A single trie data structure declared in Rust serves as the authority for parsing, completion, syntax highlighting, parse- error usage rendering, hint-panel content, and (eventually) external-tooling exposure. The walker that consumes this trie operates directly on source bytes — no separate lexer pass. Schema-aware narrowing flows naturally from the trie's structure: typed value slots and dynamic sub-grammars consult a per-walk context that carries the current table, the resolved column types, and a reference to the schema cache.

Migration is per-command across six phases. The legacy chumsky parser and the new walker run side-by-side during the transition; existing behavioural tests guard regressions. Phase F removes chumsky, the lexer module, the separate UsageEntry registry, and the expected-set introspection in completion.rs.

Estimated total cost: ~4 sessions — one to land the framework and migrate Phase A, two for Phases B-D, one for Phases E + F.

Architecture

Walker as single source of truth

pub fn walk(
    source: &str,
    bound: WalkBound,
    ctx: &mut WalkContext,
) -> WalkResult<'_>;

pub enum WalkBound {
    EndOfInput,           // parse: walk all input
    Position(usize),      // complete / hint: walk up to cursor byte
}

pub struct WalkResult<'a> {
    pub outcome: WalkOutcome,
    pub matched_path: MatchedPath,
    pub per_byte_class: Vec<(ByteRange, HighlightClass)>,
}

pub enum WalkOutcome {
    Match { command_idx: usize },
    Incomplete { position: usize, expected: Vec<&'static Node> },
    Mismatch { position: usize, expected: Vec<&'static Node>, found_byte: u8 },
    ValidationFailed { position: usize, message_key: &'static str, args: Vec<(&'static str, String)> },
}

Consumers:

Parse for dispatch. walk(source, EndOfInput, ctx). On Match, invoke commands[command_idx].ast_builder(matched_path) and dispatch the returned Command.
Highlighting. walk(source, EndOfInput, ctx).per_byte_class. Each terminal records (byte_range, node.highlight_class()) as it matches. Unmatched ranges (past a failure) get the tok_error overlay.
Completion at cursor. walk(source, Position(cursor), ctx), inspect outcome.expected. Each expected Node contributes candidates: Word → its primary literal, Ident { source } → schema-cache lookup, Flag → --name, value-literal slot → type-appropriate hint per HintMode, etc.
Hint panel ambient. Same walk as completion. The hint resolver consults WalkOutcome variants plus the expected nodes' HintMode to choose between candidates rendering, prose, suppression, etc.
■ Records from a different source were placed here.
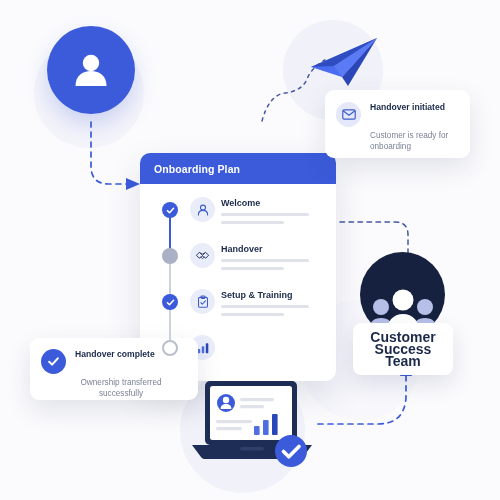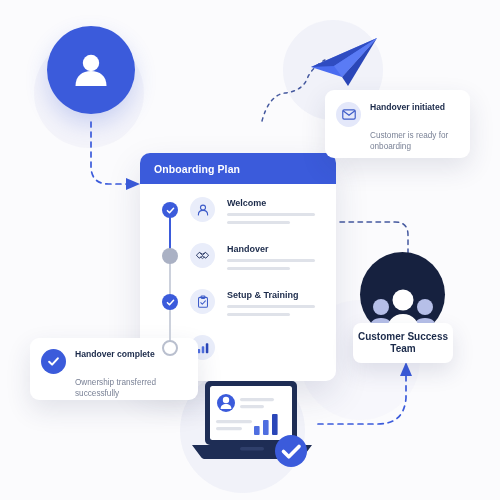--- a/index.html
+++ b/index.html
@@ -41,7 +41,7 @@
   #steps{position:relative;padding:12px 0 0 0;}
   .step{
     display:flex;align-items:flex-start;height:46px;position:relative;
-    padding-left:12px;box-sizing:border-box;
+    padding-left:6px;box-sizing:border-box;
   }
   .node{
     position:absolute;left:22px;top:6px;width:16px;height:16px;border-radius:50%;

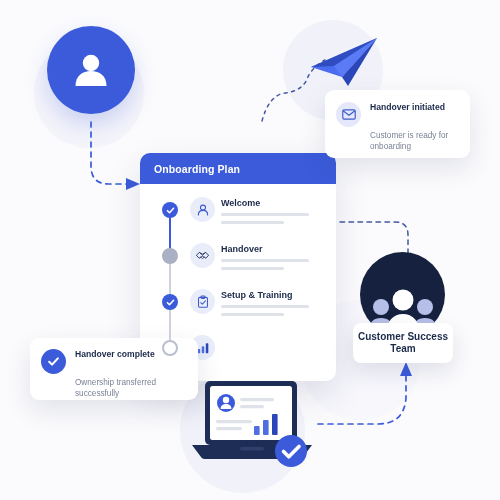--- a/index.html
+++ b/index.html
@@ -94,7 +94,7 @@
     background:#fff;border-radius:8px;
     box-shadow:0 9px 22px rgba(40,50,90,.13);
     padding:8px 2px;box-sizing:border-box;text-align:center;
-    font-size:10px;font-weight:bold;color:#1b2a4a;line-height:12px;
+    font-size:14px;font-weight:bold;color:#1b2a4a;line-height:12px;
   }
 
   

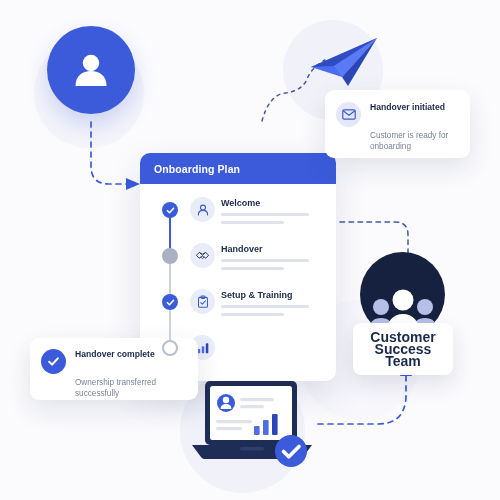--- a/index.html
+++ b/index.html
@@ -249,7 +249,7 @@
     </div>
     <div>
       <div class="note-title">Handover complete</div>
-      <div class="note-sub" style="max-width:92px;">Ownership transferred successfully</div>
+      <div class="note-sub" style="max-width:92px;text-align:center;">Ownership transferred successfully</div>
     </div>
   </div>
 

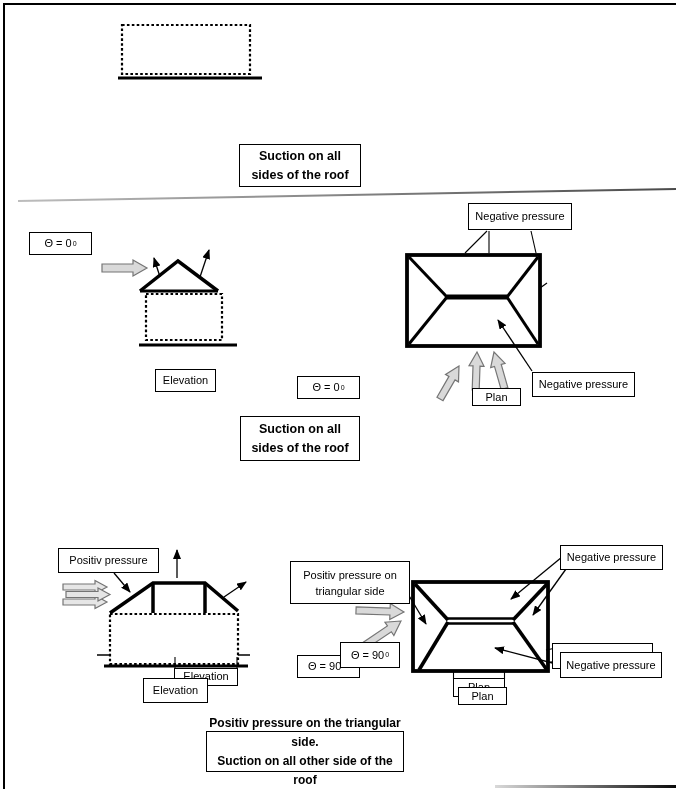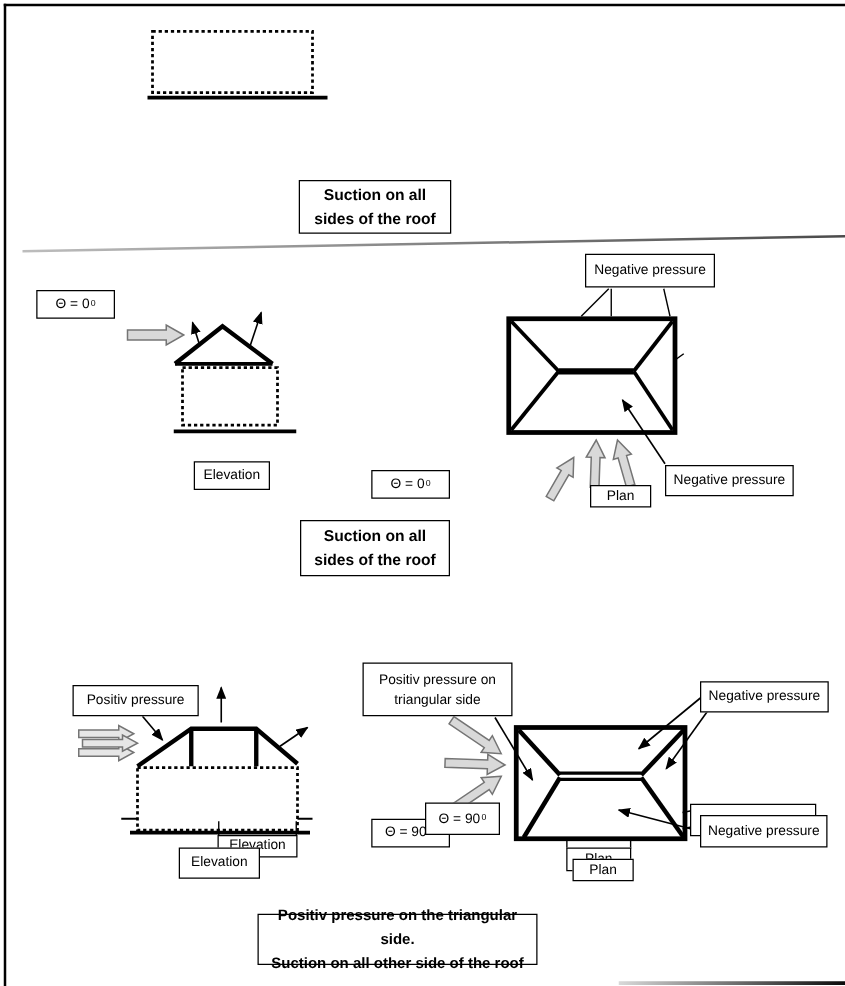--- a/index.html
+++ b/index.html
@@ -187,7 +187,7 @@
   <span>Elevation</span>
 </div>
 
-<div class="tbox twolines" style="left:290px;top:530px;width:120px;height:43px;">
+<div class="tbox twolines" style="left:290px;top:561px;width:120px;height:43px;">
   <div>
         <div>Positiv pressure on</div>
         <div>triangular side</div>

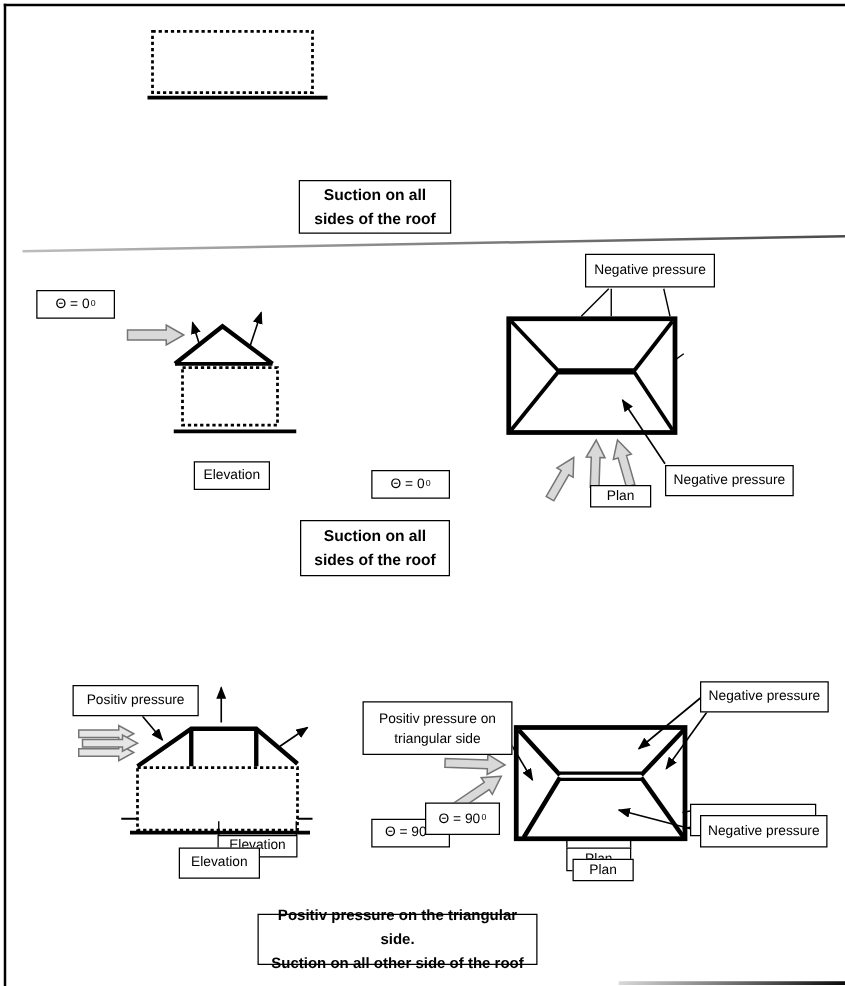--- a/index.html
+++ b/index.html
@@ -218,7 +218,7 @@
   <span>Plan</span>
 </div>
 
-<div class="tbox bold" style="left:206px;top:731px;width:224px;height:41px;font-size:12px;">
+<div class="tbox bold" style="left:206px;top:731px;width:198px;height:41px;font-size:12px;">
   <div>
         <div>Positiv pressure on the triangular side.</div>
         <div>Suction on all other side of the roof</div>

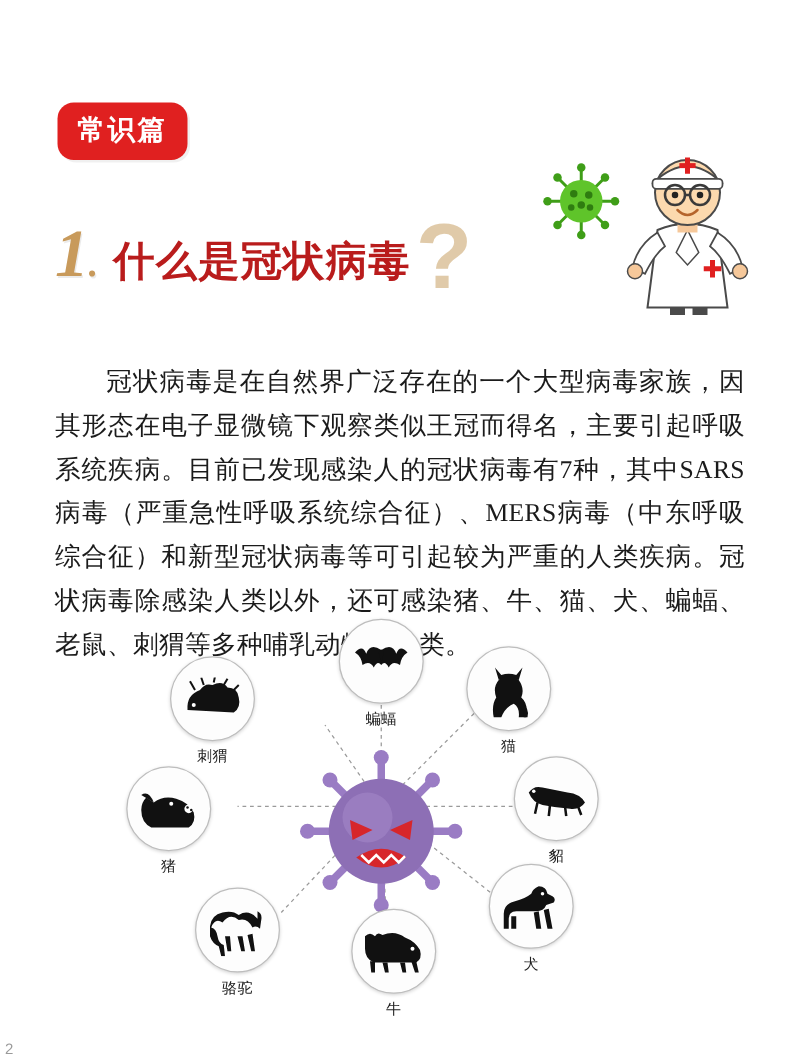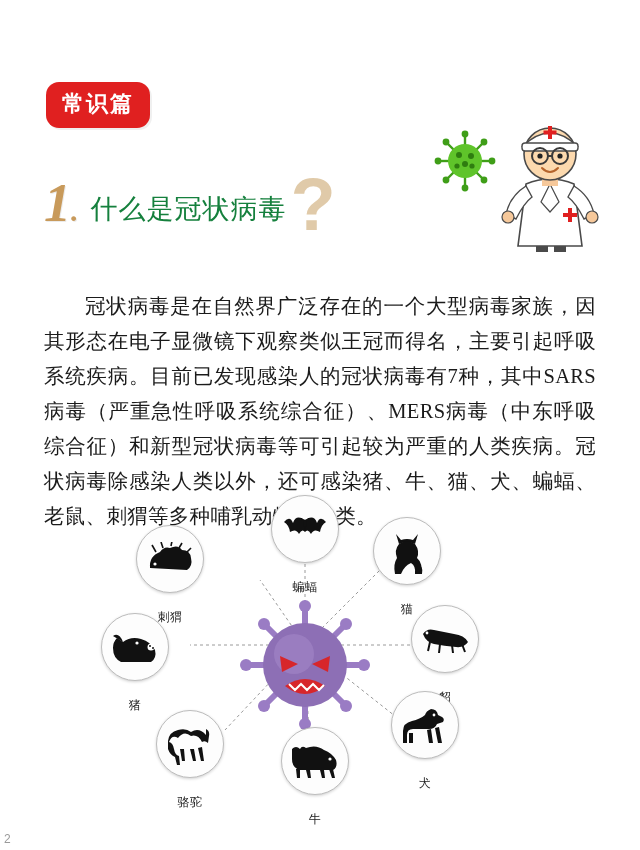--- a/index.html
+++ b/index.html
@@ -60,9 +60,9 @@
   }
   .heading-text {
     font-family: "Liberation Sans", sans-serif;
-    font-weight: normal;
-    font-size: 27px;
-    color: #15803d;
+    font-weight: bold;
+    font-size: 33px;
+    color: #b91c1c;
     letter-spacing: 1px;
     position: relative;
     top: 6px;

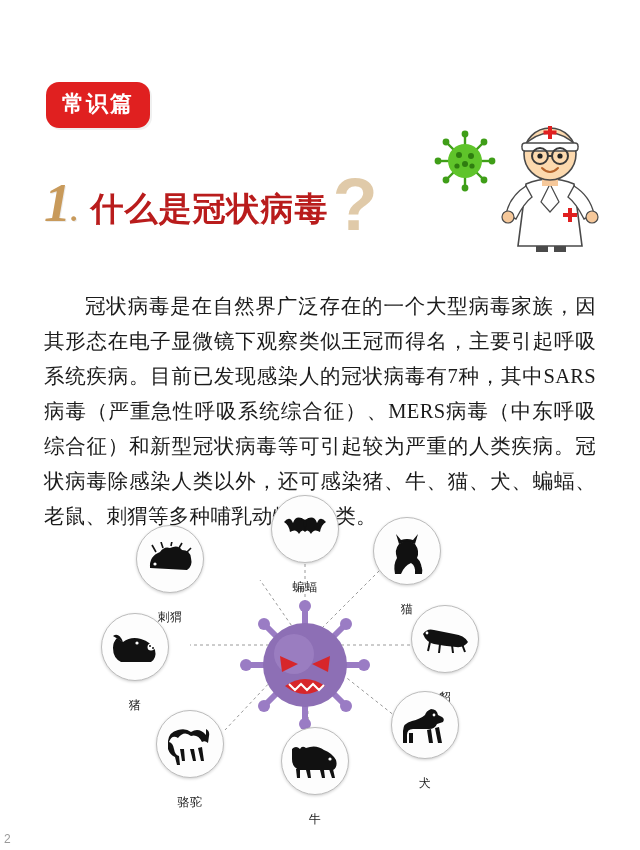--- a/index.html
+++ b/index.html
@@ -148,7 +148,7 @@
     font-family: Liberation Mono, monospace;
     font-size: 12px;
     color: #222;
-    margin-top: 16px;
+    margin-top: 4px;
     letter-spacing: .5px;
   }
   .virus-center {

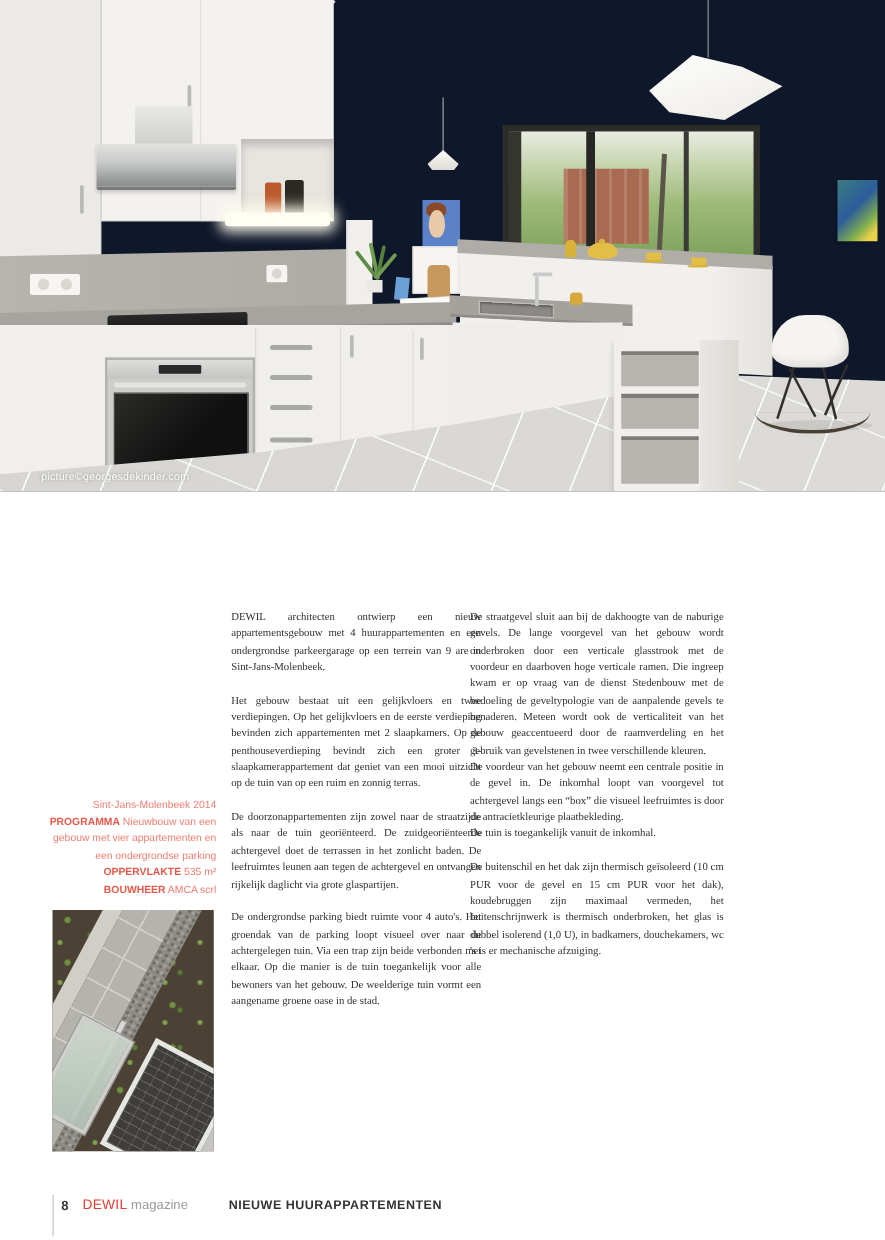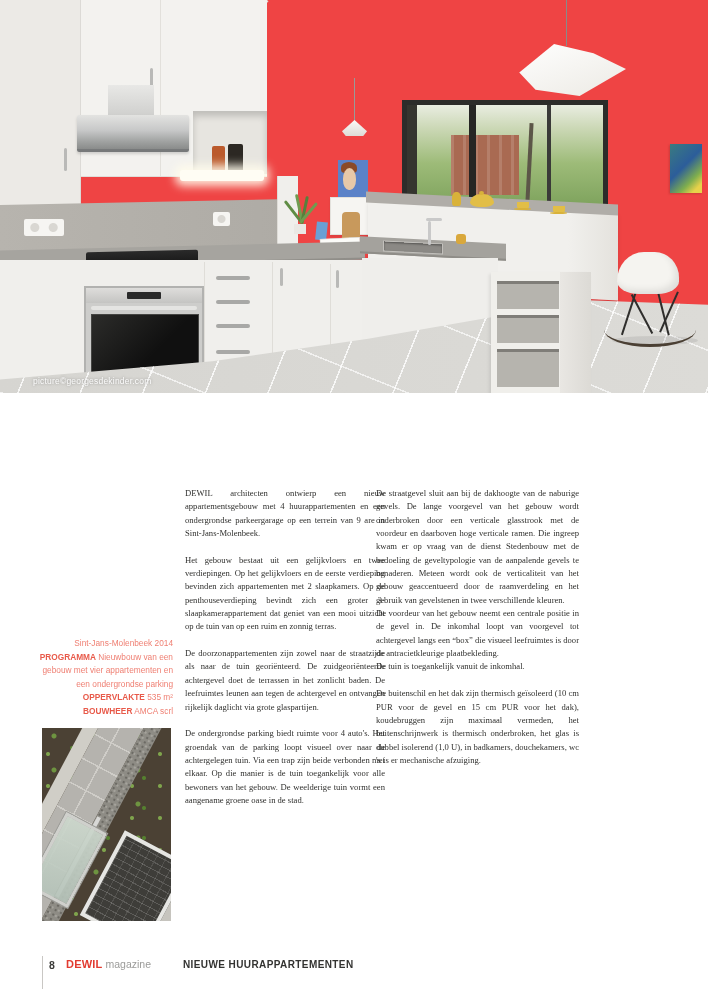--- a/index.html
+++ b/index.html
@@ -8,7 +8,7 @@
 
   
   .hero{position:absolute;left:0;top:0;width:708px;height:393px;overflow:hidden;
-        background:#ef4444;}
+        background:#0f172a;}
   .hero *{position:absolute;}
   .credit{left:33px;bottom:7px;font-size:8.5px;color:rgba(255,255,255,.95);
           letter-spacing:.2px;text-shadow:0 0 3px rgba(0,0,0,.35);}

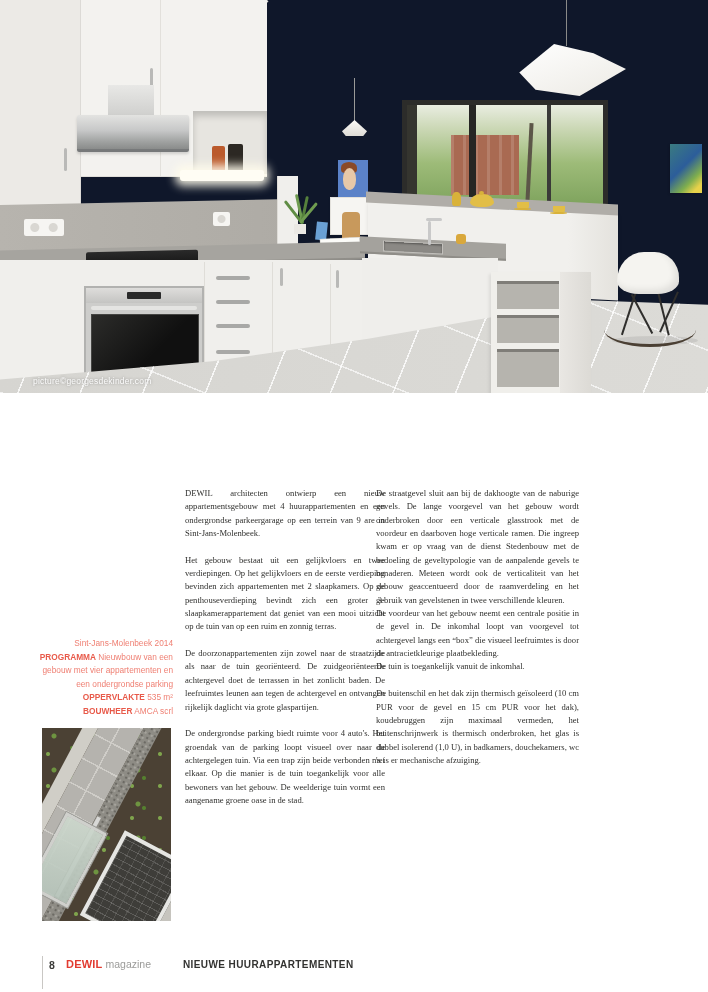--- a/index.html
+++ b/index.html
@@ -43,7 +43,7 @@
   .footer-rule{position:absolute;left:42px;top:956px;width:1px;height:33px;background:#c9c7c4;}
   .page-number{position:absolute;left:49px;top:959px;font-size:10.5px;font-weight:700;color:#3a3a38;}
   .brand{position:absolute;left:66px;top:958px;font-size:11px;}
-  .brand .b{font-weight:700;color:#e23b30;letter-spacing:.2px;}
+  .brand .b{font-weight:400;color:#e23b30;letter-spacing:.2px;}
   .brand .s{font-weight:300;color:#9b9b99;font-size:10.5px;margin-left:3px;}
   .section{position:absolute;left:183px;top:959px;font-size:10px;font-weight:700;
            color:#333331;letter-spacing:.4px;}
Scannerless: no lexer module

Terminal nodes consume bytes directly. No pre-pass produces a Vec<Token>. The walker's driver handles whitespace skipping between siblings of a Seq and dispatches to each terminal's consume(source, position) function.

Character-level helpers (identifier shape, digit-sequence shape, quoted-string escape handling) live in src/dsl/walker/lex_helpers.rs — a small shared module used by the various terminal consume functions. This is internally similar to the current lexer's logic, but it's invoked per-position by the walker rather than as a pre-pass.

src/dsl/lexer.rs and src/dsl/keyword.rs are deleted in Phase F. The keyword vocabulary is no longer a Rust enum; each keyword exists as a Word node in the grammar declarations.

Node taxonomy

Thirteen node kinds. Three categories:

Terminals (consume bytes):

pub enum Node {
    Word {
        primary: &'static str,
        aliases: &'static [&'static str],
        // Default tok_keyword unless overridden.
        highlight_override: Option<HighlightClass>,
    },
    Punct(char),
    Ident {
        source: IdentSource,
        role: &'static str,
        highlight_override: Option<HighlightClass>,
    },
    NumberLit,
    StringLit,
    BlobLit,
    Flag(&'static str),
    BarePath,
    // Combinators ↓
}

Combinators (compose other nodes):

    Choice(&'static [Node]),
    Seq(&'static [Node]),
    Optional(&'static Node),
    Repeated {
        inner: &'static Node,
        separator: Option<&'static Node>,
        min: usize,
    },

Dynamic (resolves at walk time using WalkContext):

    DynamicSubgrammar(fn(&WalkContext) -> Node),
}

CommandNode is the top-level entry record:

pub struct CommandNode {
    pub entry: Word,
    pub shape: Node,                                  // usually a Seq
    pub ast_builder: fn(&MatchedPath) -> Command,
    pub dispatch: fn(&mut App, Command) -> Vec<Action>,
    pub help_id: Option<&'static str>,
    pub usage_id: Option<&'static str>,
    // Hint mode override at command level; nodes can carry their own too.
    pub hint_mode: Option<HintMode>,
}

pub const REGISTRY: &[CommandNode] = &[ /* ... */ ];

Typed value slots

Value-literal positions use typed slots built from terminals plus content validators. One slot factory per data type:

fn int_slot()      -> Node { Choice(&[NumberLit_with(integer_only_validator), null_word()]) }
fn real_slot()     -> Node { Choice(&[NumberLit, null_word()]) }
fn decimal_slot()  -> Node { Choice(&[NumberLit_with(decimal_validator), null_word()]) }
fn bool_slot()     -> Node { Choice(&[Word("true", &[]), Word("false", &[]), null_word()]) }
fn text_slot()     -> Node { Choice(&[StringLit, null_word()]) }
fn date_slot()     -> Node { Choice(&[StringLit_with(date_format_validator), null_word()]) }
fn datetime_slot() -> Node { Choice(&[StringLit_with(datetime_format_validator), null_word()]) }
fn blob_slot()     -> Node { Choice(&[BlobLit, null_word()]) }

StringLit_with(validator) is a StringLit terminal carrying a content validator that runs after a successful match. Same for NumberLit_with. A failed validator surfaces as WalkOutcome::ValidationFailed with the validator's catalog key.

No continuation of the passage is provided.